At 21 he joined the French Air Force and for several years was posted in Casablanca, Morocco. He played a vital role in the development of airmail between Toulouse and Dakar. He loved flying by night, calling himself “a shepherd of the stars,” un berger des étoiles.

In 1935 while attempting to break the speed record between Paris and Saigon, he and his mechanic crashed in the eastern Sahara. For four days the two men, dazed and hallucinating, wandered, sun-scorched by day, near frozen by night. Rescue came by a Bedouin passing on his camel who administered native rehydration procedures that saved both their sanity and their lives.

Accounts of that near-death experience were described not only in The Little Prince but in his other books including Wind Sand and Stars, Night Flight, Flight to Arras and Letter to a Hostage. His books found an immediate audience throughout France and once translated, in the U.S., Canada and Great Britain as well. Literary honors showered on him included the National Book Award, the Prix Femina, the Grand Prix from the Academie Française as well as the Legion of Honor and the Croix de Guerre.

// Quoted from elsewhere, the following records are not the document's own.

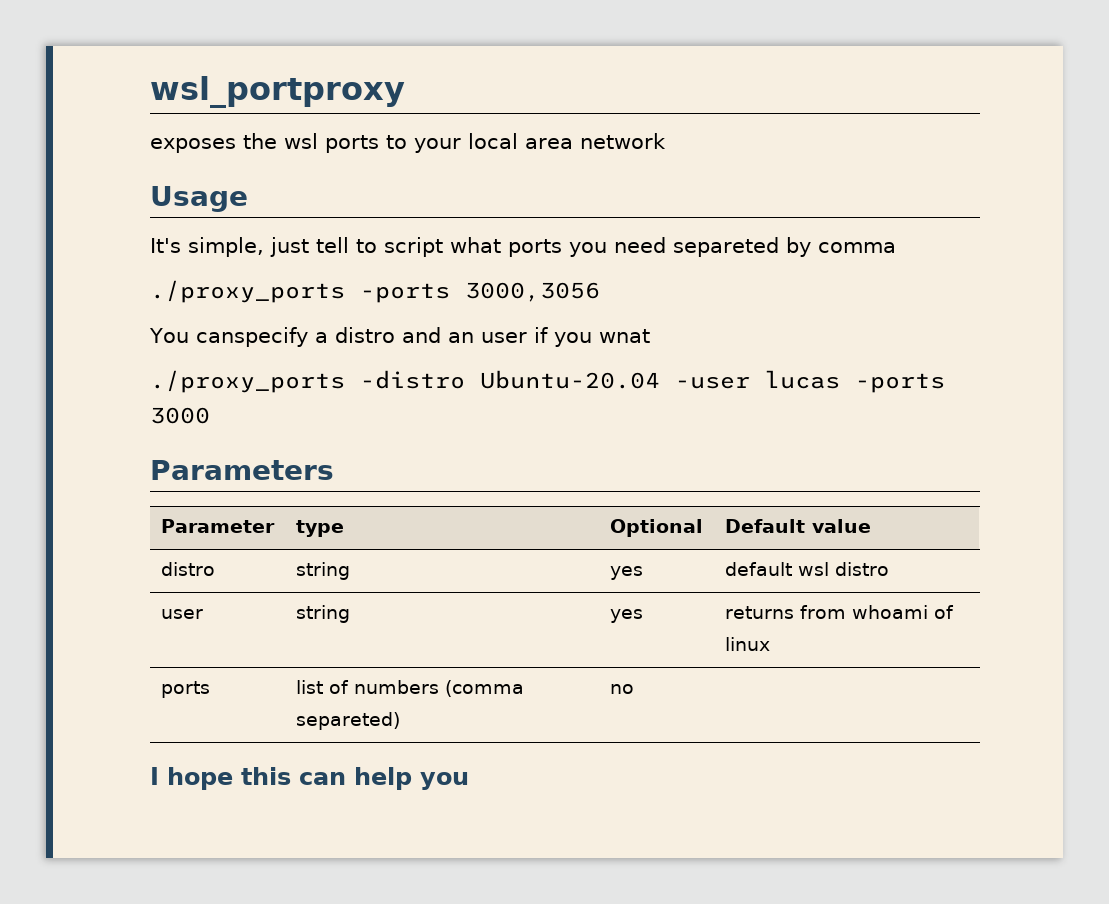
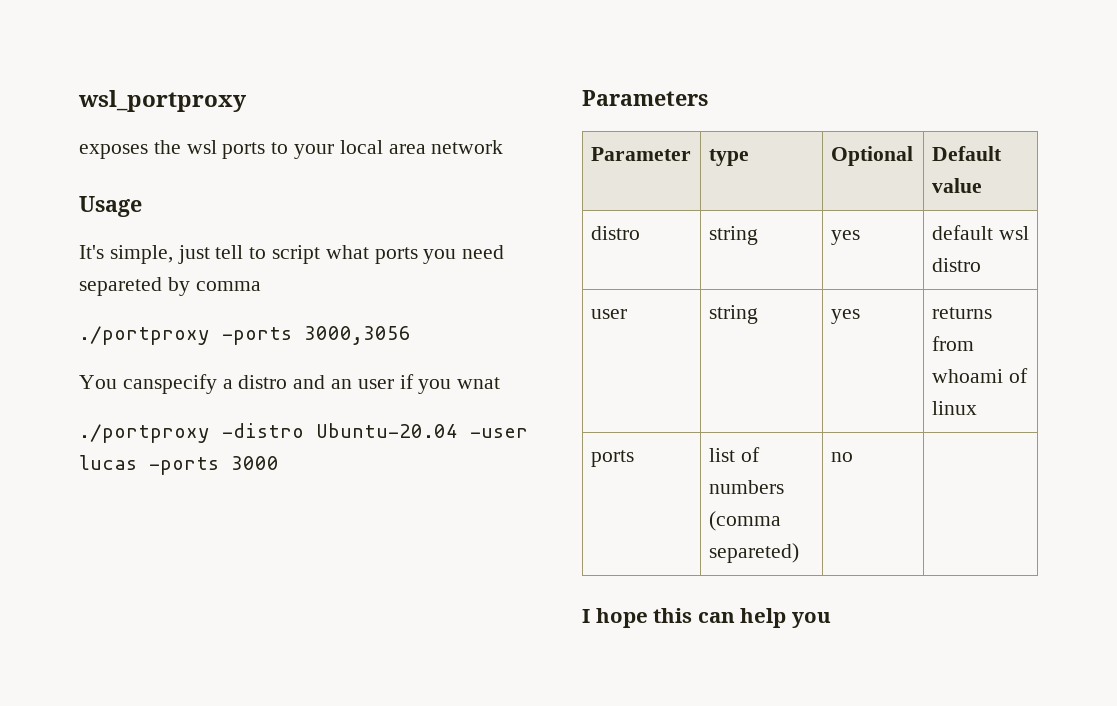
[150,280,345,303] ./proxy_ports -> [79,326,210,345] ./portproxy
[150,370,345,393] ./proxy_ports -> [79,424,210,443] ./portproxy

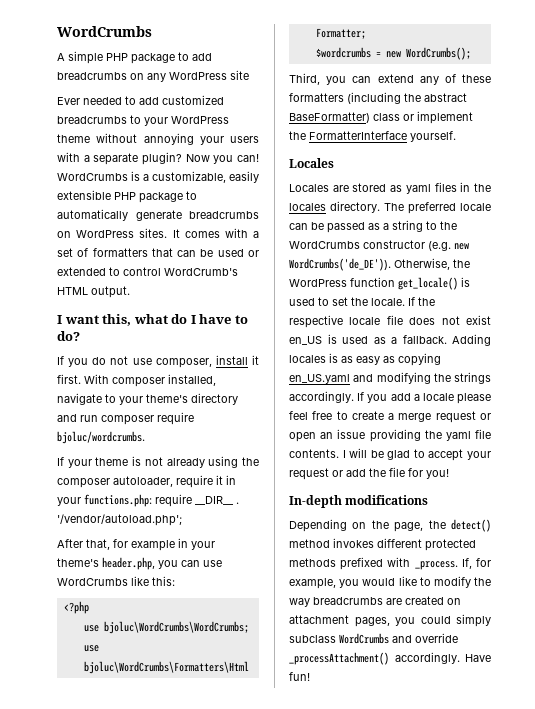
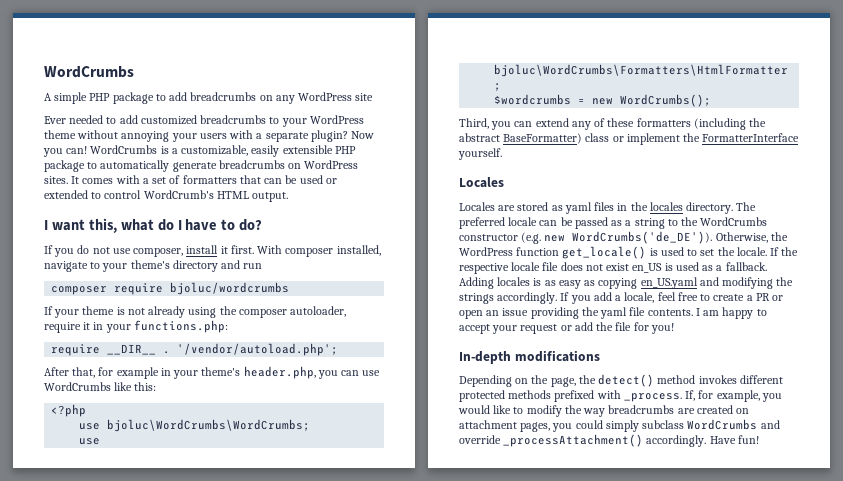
(98, 418) none -> (263, 266) //
[57,431,145,444] bjoluc/wordcrumbs. -> [170,282,290,295] bjoluc/wordcrumbs
(152, 500) none -> (228, 326) //
[422,393,491,404] locale please -> [624,292,655,303] locale,
[398,411,476,423] merge request -> [755,293,770,301] PR
[349,448,411,460] will be glad -> [703,307,754,319] am happy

In 1940 with France under German occupation, he appealed to the U.S. to join the Allies and the Free French against the Axis powers. When the Americans entered the war and established air bases in North Africa, he sought to join the U.S. forces. He was overage, in poor health and would have been denied but for direct intervention on his behalf by Gen. Dwight D. Eisenhower. On July 31, 1944, flying an American P-38, he took off on a reconnaissance mission over the Mediterranean. He never returned. Did he crash? Was he brought down by enemy fire? To this day that’s still unknown.